Mortgages are confusing…have you ever wondered what your mortgage payment is made up of? How it’s calculated? Well…this blog post is for you…

PITI – Your Mortgage Payment Explained

Mortgage payments are confusing!  I can’t tell you how many times clients have expressed confusion about exactly what is in included in their monthly mortgage payment, and WHY?!


Let’s start out with the basic acronym most current or previous homeowner’s are somewhat familiar with, or have heard in passing at some point:  PITI – Principal Interest Taxes Insurace.  These are the basic components of 98% of mortgage payments out there, and what most homeowner’s assume their payment includes.  Seems simple enough, right?  Loan payment, homeowner’s insurance and property tax.  Those are not always the only or all of the things that can be including in your payment, however.

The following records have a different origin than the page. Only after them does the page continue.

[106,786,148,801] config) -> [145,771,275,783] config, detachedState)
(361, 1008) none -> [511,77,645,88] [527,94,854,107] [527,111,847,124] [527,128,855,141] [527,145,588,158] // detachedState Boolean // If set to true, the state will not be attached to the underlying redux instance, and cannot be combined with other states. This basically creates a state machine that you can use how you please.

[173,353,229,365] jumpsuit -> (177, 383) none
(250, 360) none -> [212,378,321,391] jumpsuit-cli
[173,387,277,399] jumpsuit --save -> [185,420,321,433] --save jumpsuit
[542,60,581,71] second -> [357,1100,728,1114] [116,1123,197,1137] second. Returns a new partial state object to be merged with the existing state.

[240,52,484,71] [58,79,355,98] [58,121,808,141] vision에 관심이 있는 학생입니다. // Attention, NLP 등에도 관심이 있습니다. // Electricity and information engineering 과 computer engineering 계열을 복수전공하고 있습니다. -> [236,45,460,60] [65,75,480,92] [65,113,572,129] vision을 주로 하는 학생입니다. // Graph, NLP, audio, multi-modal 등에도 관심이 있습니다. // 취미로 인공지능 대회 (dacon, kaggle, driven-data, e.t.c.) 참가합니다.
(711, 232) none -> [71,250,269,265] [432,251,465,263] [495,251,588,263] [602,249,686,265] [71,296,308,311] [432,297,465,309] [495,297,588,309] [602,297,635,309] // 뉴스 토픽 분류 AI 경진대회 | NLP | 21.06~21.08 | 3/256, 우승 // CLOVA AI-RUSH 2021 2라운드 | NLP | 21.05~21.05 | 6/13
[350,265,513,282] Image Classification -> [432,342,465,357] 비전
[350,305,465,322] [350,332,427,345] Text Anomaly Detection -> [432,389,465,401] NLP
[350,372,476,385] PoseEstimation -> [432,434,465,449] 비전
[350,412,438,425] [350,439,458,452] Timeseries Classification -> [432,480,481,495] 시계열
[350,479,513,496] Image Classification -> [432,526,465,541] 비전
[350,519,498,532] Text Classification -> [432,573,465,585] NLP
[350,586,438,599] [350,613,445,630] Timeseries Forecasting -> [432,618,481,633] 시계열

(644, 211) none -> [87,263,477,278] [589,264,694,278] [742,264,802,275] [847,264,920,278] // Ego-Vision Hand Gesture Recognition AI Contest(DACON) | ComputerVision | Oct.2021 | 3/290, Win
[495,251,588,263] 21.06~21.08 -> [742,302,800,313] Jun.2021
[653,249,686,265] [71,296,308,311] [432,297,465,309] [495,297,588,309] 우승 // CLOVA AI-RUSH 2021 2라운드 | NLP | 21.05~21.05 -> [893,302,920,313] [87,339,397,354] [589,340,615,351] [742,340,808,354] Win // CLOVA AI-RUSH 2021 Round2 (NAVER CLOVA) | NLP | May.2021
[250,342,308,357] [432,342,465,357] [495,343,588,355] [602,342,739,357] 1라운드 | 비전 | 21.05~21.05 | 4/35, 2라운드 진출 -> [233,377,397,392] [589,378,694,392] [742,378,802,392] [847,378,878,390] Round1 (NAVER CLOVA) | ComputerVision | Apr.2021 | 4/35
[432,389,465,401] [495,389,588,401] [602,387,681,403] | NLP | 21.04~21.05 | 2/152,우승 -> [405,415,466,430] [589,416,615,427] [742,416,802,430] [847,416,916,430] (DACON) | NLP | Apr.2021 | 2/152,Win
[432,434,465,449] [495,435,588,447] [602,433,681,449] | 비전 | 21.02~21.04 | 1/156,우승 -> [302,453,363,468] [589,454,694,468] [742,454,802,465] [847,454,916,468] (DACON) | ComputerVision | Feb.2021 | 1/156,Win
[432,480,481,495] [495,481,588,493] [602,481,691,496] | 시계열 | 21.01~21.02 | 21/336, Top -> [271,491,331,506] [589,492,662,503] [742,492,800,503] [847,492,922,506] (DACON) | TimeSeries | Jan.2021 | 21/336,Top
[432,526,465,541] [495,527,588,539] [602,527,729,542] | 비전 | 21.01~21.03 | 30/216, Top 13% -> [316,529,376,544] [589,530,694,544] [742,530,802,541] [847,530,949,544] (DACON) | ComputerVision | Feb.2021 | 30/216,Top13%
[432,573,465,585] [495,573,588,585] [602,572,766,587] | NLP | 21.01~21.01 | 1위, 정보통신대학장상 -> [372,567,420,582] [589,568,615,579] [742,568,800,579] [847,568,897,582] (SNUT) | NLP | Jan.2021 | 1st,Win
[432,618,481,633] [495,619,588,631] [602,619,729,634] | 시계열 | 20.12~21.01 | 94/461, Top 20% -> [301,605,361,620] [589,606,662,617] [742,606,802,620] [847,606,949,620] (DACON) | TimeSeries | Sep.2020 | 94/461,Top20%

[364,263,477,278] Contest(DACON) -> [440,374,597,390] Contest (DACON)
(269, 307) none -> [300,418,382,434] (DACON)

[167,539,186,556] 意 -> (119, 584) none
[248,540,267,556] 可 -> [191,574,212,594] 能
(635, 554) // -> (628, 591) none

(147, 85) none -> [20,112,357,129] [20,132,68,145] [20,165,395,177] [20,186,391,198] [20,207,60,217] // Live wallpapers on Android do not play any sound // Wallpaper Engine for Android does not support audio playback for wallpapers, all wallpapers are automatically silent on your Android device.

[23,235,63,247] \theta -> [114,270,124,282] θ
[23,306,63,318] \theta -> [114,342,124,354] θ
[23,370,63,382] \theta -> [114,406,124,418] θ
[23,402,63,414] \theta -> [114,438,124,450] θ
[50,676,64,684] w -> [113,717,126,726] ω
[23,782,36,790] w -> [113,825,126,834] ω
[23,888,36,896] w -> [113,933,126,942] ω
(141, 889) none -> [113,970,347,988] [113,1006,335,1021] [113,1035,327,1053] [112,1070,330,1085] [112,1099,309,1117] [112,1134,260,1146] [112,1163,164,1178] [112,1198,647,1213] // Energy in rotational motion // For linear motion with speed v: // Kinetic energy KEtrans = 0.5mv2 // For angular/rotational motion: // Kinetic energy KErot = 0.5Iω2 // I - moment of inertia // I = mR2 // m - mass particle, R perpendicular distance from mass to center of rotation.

PMI, or Private Mortgage Insurance, is the most dreaded term in the lending business.  It’s what no borrower wants to pay and no lender wants to sell.  Truth is, any borrower putting less than 20% down on their home will have some sort of PMI.  There’s really no way around it, as it’s Fannie Mae’s way of insuring lenders against default and they all take part in this program, as it’s a requirement and benefit.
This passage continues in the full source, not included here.